For example, a private individual who practices discrimination under the constraint of state power violates the equal protection clause. (See, e.g., Buchanan v. Warley, 245 U.S. 60; Truax v. Raich, 239 U.S. 33.) In the latter case ( Truax v. Raich), it was the action of a private employer, in discharging an alien pursuant to a statute limiting aliens to a stated percentage of the working force, that was deemed to deny equal protection. Similarly, a private association, a labor union, clothed with statutory power to bargain for a craft, has been implied to be under a constitutional duty to discharge its functions without discriminating against Negroes. (See Steele v. Louisville Nashville R.R. Co., 323 U.S. 192, 198.) Indeed, even without a formal delegation of powers — formal in the agency sense — a private group is subject to the equal protection clause while it acts in a matter of high public interest with the aid of the State (see Smith v. Allwright, 321 U.S. 649; Nixon v. Herndon, 273 U.S. 536) or with the sufferance and acquiescence of the State even without its aid. (See Rice v. Elmore, 165 F.2d 387, certiorari denied 333 U.S. 875, supra.) Thus, for instance, in the Rice case — which stamps as unsupportable the court's rejection (opinion, p. 534) of the proposition that "state action" is to be discerned "in any case where the State has tolerated discrimination respecting a matter of high public importance" — it was the unaided action of a private voluntary political association which denied equal protection to the Negro. Not even the formal disavowal on the part of the State of all interest in the process of selecting political candidates — by repealing all of its pertinent statutes — served to free "private" political parties from the duty to function without discrimination. Finally under recent decisions of the Supreme Court, private discriminatory conduct, freely and voluntarily initiated by private individuals, has been declared to violate the equal protection principle when facilitated or rendered effective by an assertion of state power. (See, e.g., Shelley v. Kraemer, 334 U.S. 1, supra; cf. Marsh v. Alabama, 326 U.S. 501.)

As the majority opinion recognizes (p. 534), the Fourteenth Amendment is no longer satisfied by a mechanical finding that the discriminatory conduct was not perpetrated by legislative, judicial or executive officials of the State. The concept of "state" action has been vitalized and expanded; the definition of "private" conduct in this context has been tightened and restricted. When private individuals or groups move beyond "matters of merely private concern" and act in "matters of high public interest", the test is not, Mr. Justice CARDOZO has written, whether they are "the representatives of the State in the strict sense in which an agent is the representative of his principal. The test is whether they are to be classified as representatives of the State to such an extent and in such a sense that the great restraints of the Constitution set limits to their action." ( Nixon v. Condon, 286 U.S. 73, 88-89.)

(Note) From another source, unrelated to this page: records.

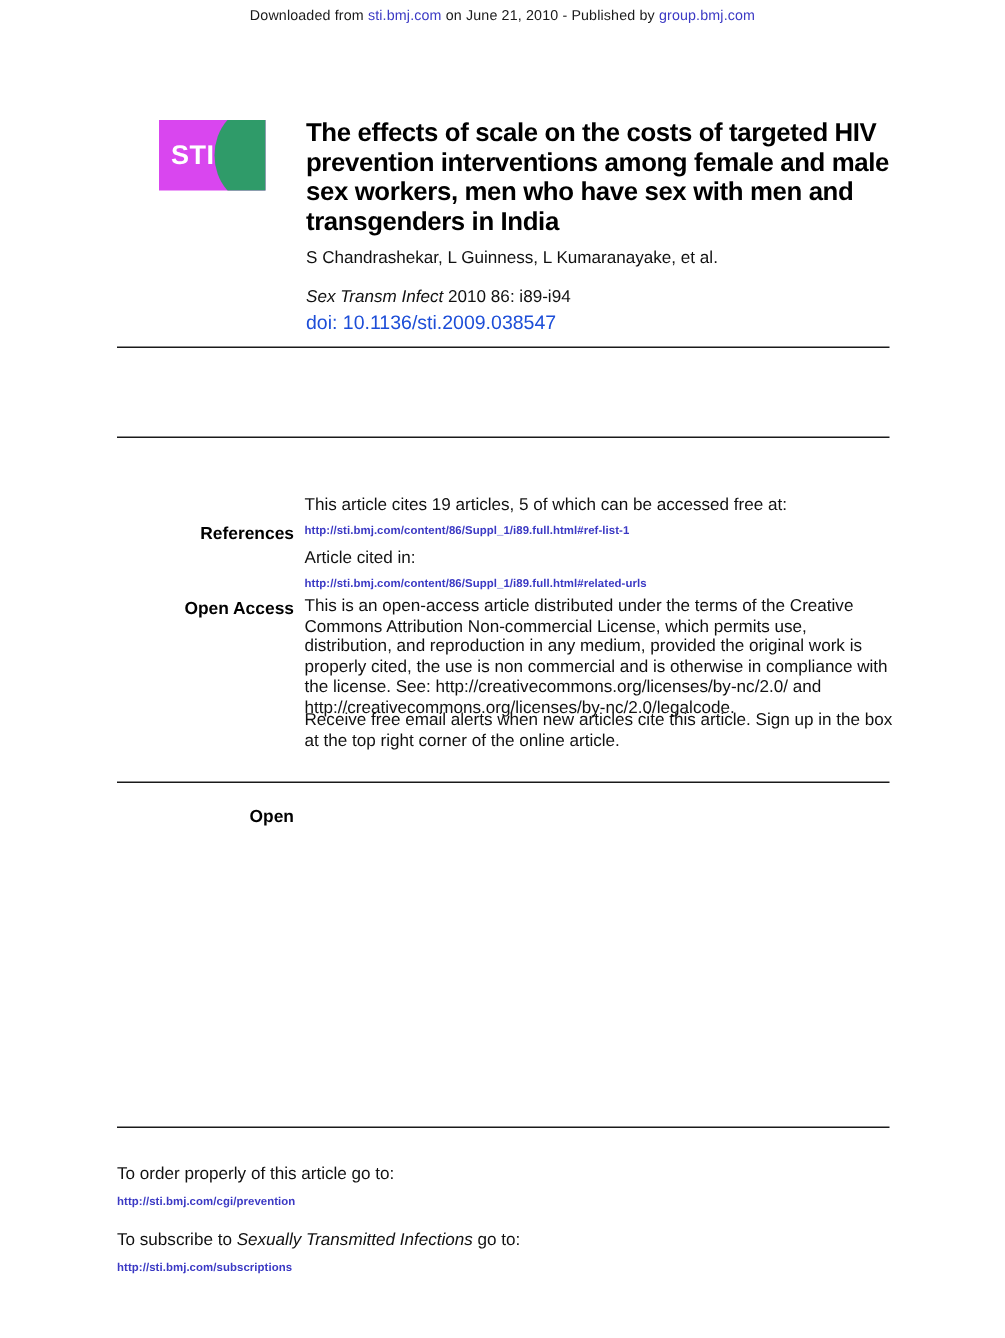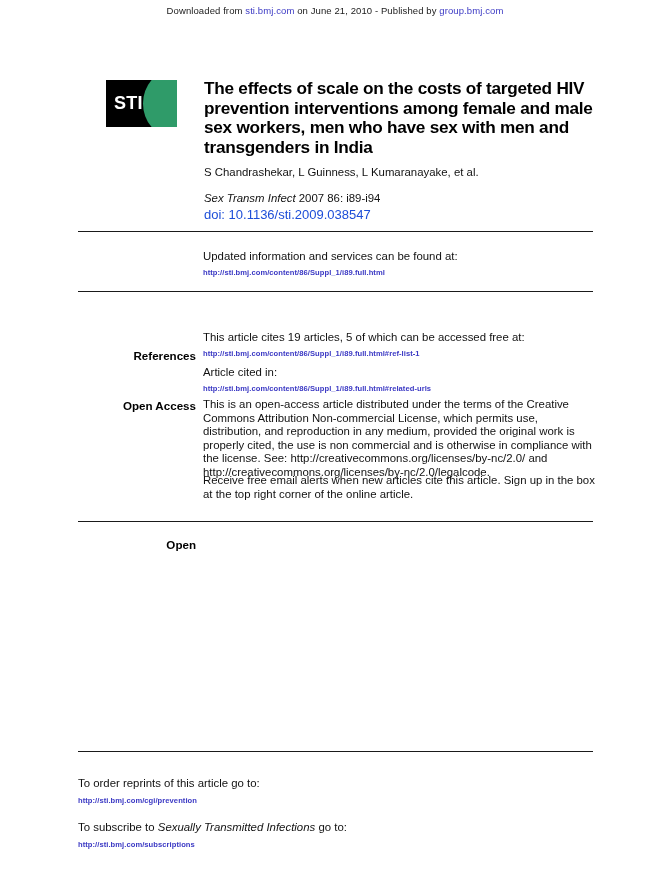"STI" .logo { background: #000000 -> #d946ef }
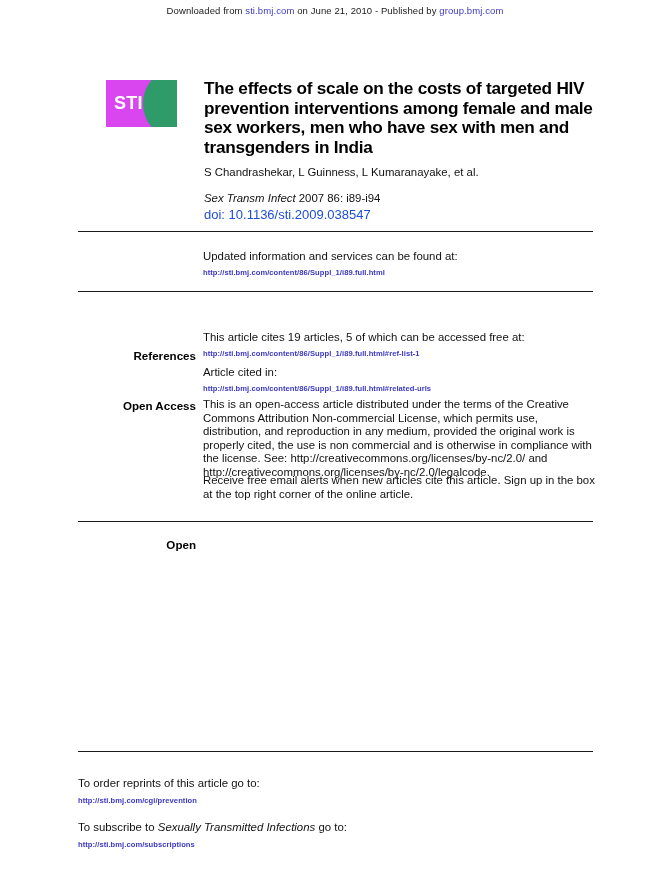"2007 86: i89-i94" span { text: 2007 -> 2010 }
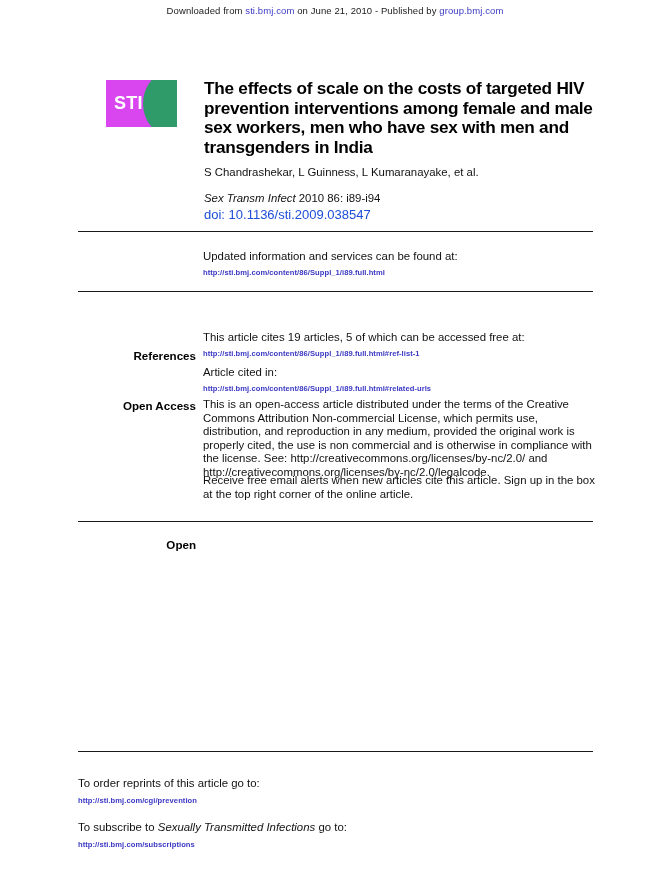"Updated information and services can" div.row-body { html: <div> <span>Updated information and services can be found at:</span> <span>http://sti.bmj.com/content/86/Suppl_1/i89.full.html</span> </div> -> none }
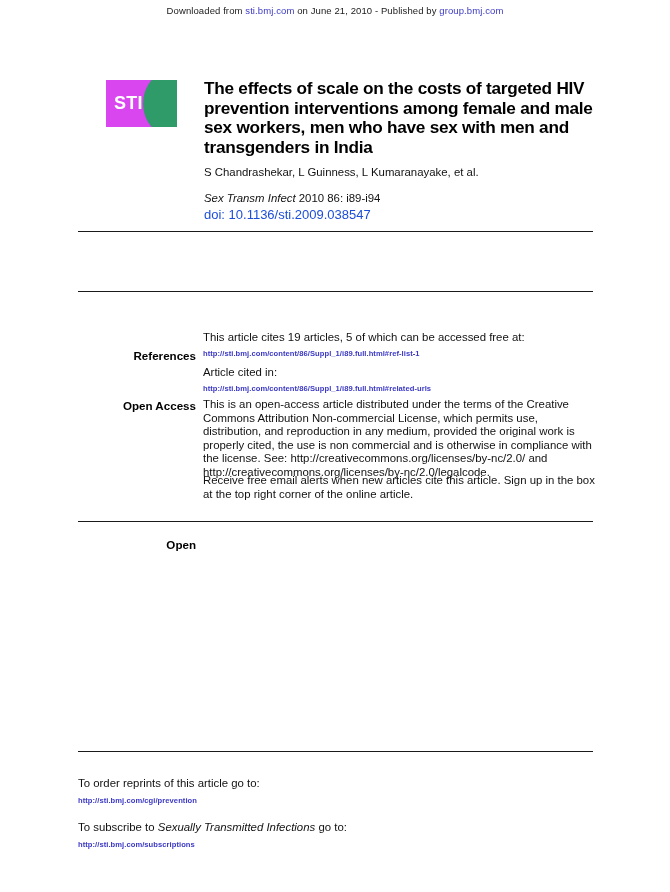"To order reprints of this" span { text: reprints -> properly }
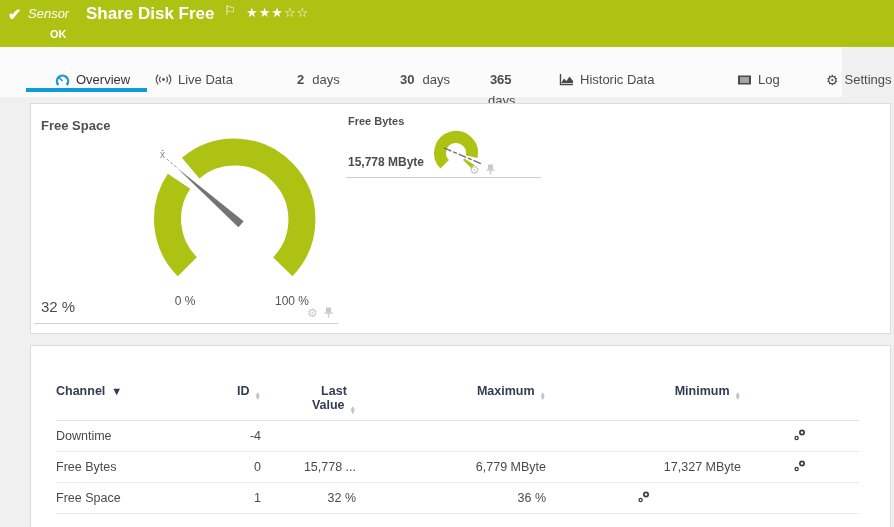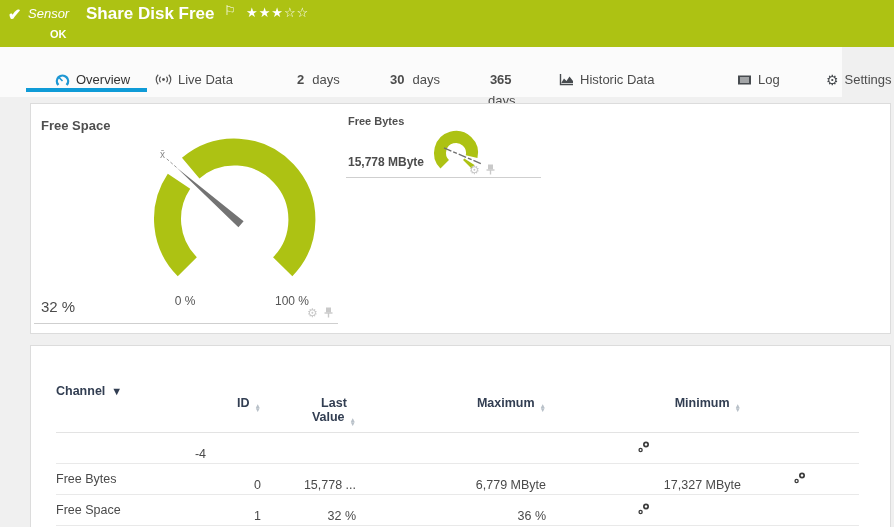"30" div.tab { left: 390px -> 400px }
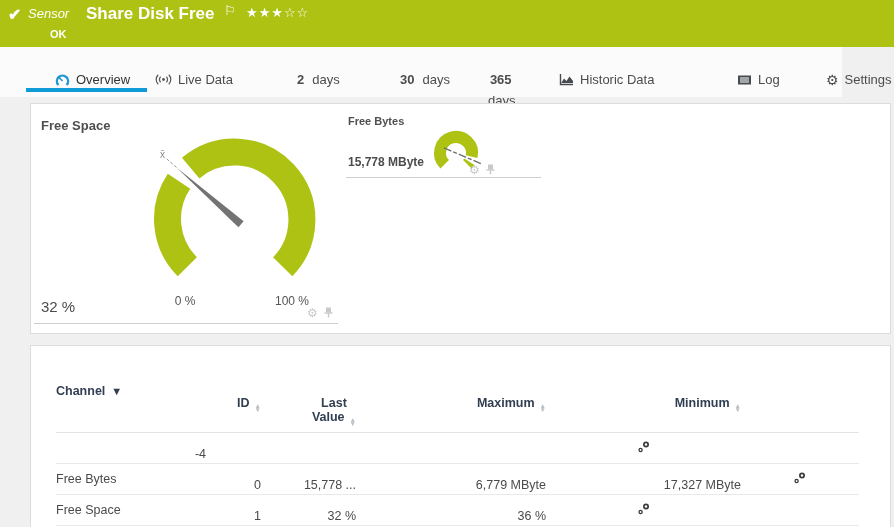"ID" .cell-r { margin-top: 12px -> none }
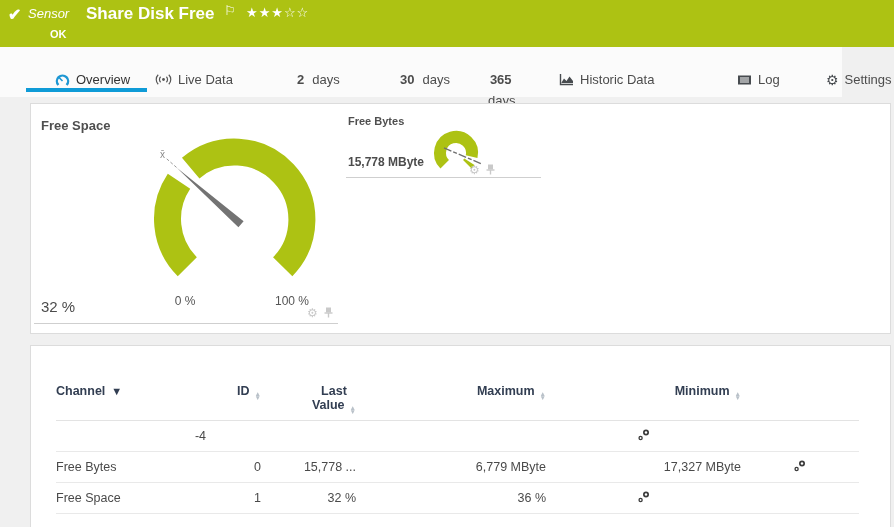"Downtime" div { html: none -> <div>Downtime</div> }
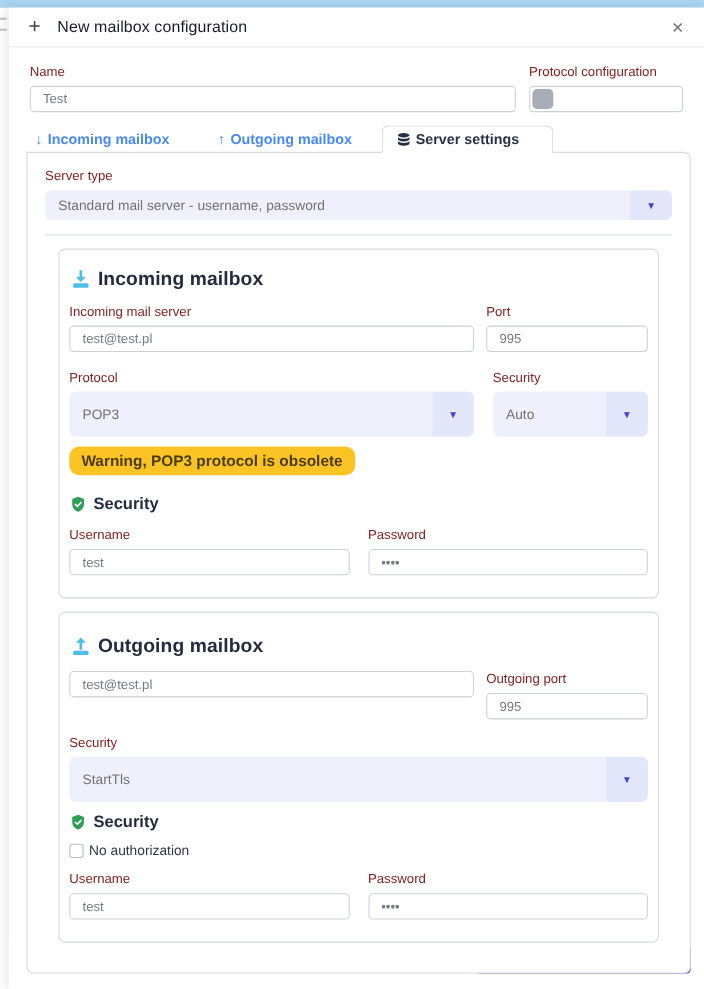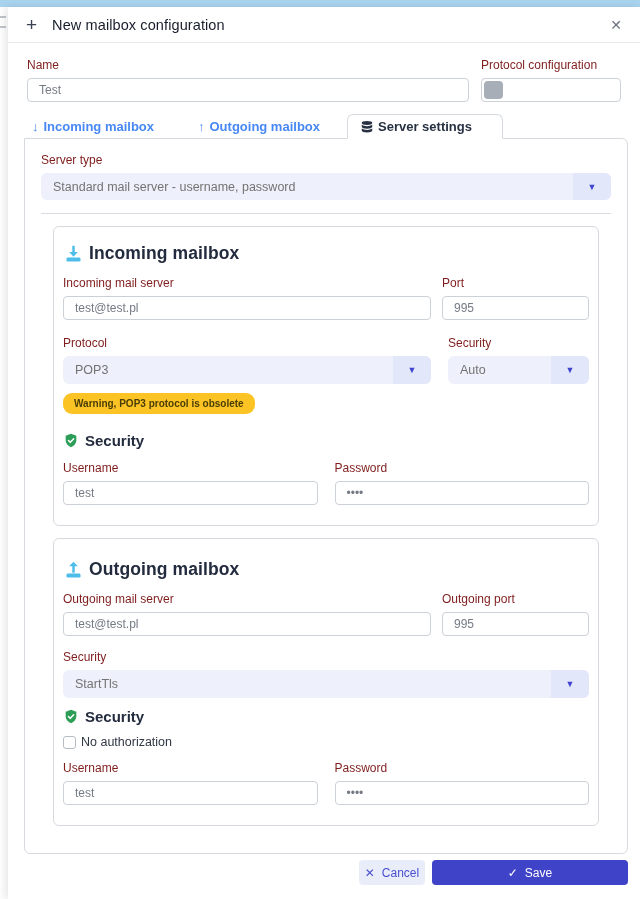"POP3" .mini-select { height: 28px -> 41px }
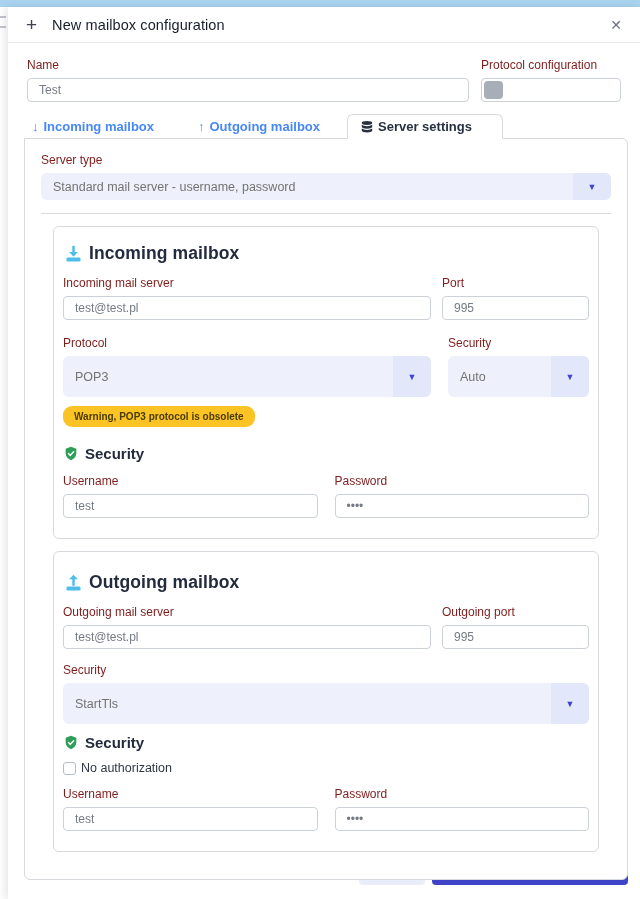"Warning, POP3 protocol is obsolete" .warn-badge { font-size: 10px -> 14px }
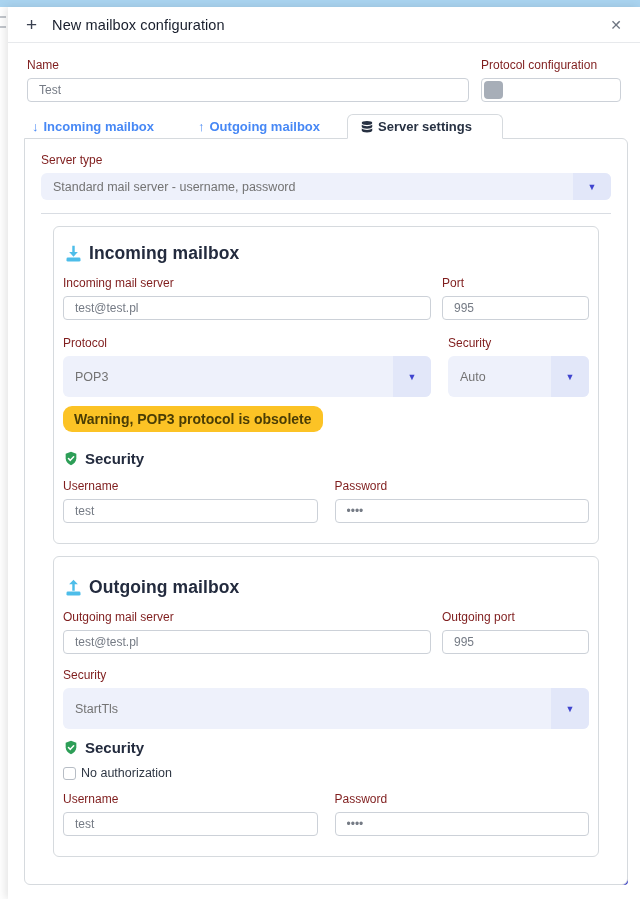"Outgoing mail server" label.field-label { html: <label>Outgoing mail server</label> -> none }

The fact that the constitutional right is invaded in the exercise of "private" property interests is no more decisive than that the owner himself is "private". In Marsh v. Alabama ( 326 U.S. 501, supra), for instance, a Jehovah's Witness was convicted of trespass, in spite of her claim of constitutional right, for refusing to leave the streets of a company town completely owned by a private corporation. Relying upon its "private" proprietary rights, the owner urged that the Fourteenth Amendment was inapplicable to it, but the Supreme Court declared (pp. 505-506): "We do not agree that the corporation's property interests settle the question. The State urges in effect that the corporation's right to control the inhabitants of Chickasaw is coextensive with the right of a homeowner to regulate the conduct of his guests. We cannot accept that contention. Ownership does not always mean absolute dominion. The more an owner, for his advantage, opens up his property for use by the public in general, the more do his rights become circumscribed by the statutory and constitutional rights of those who use it."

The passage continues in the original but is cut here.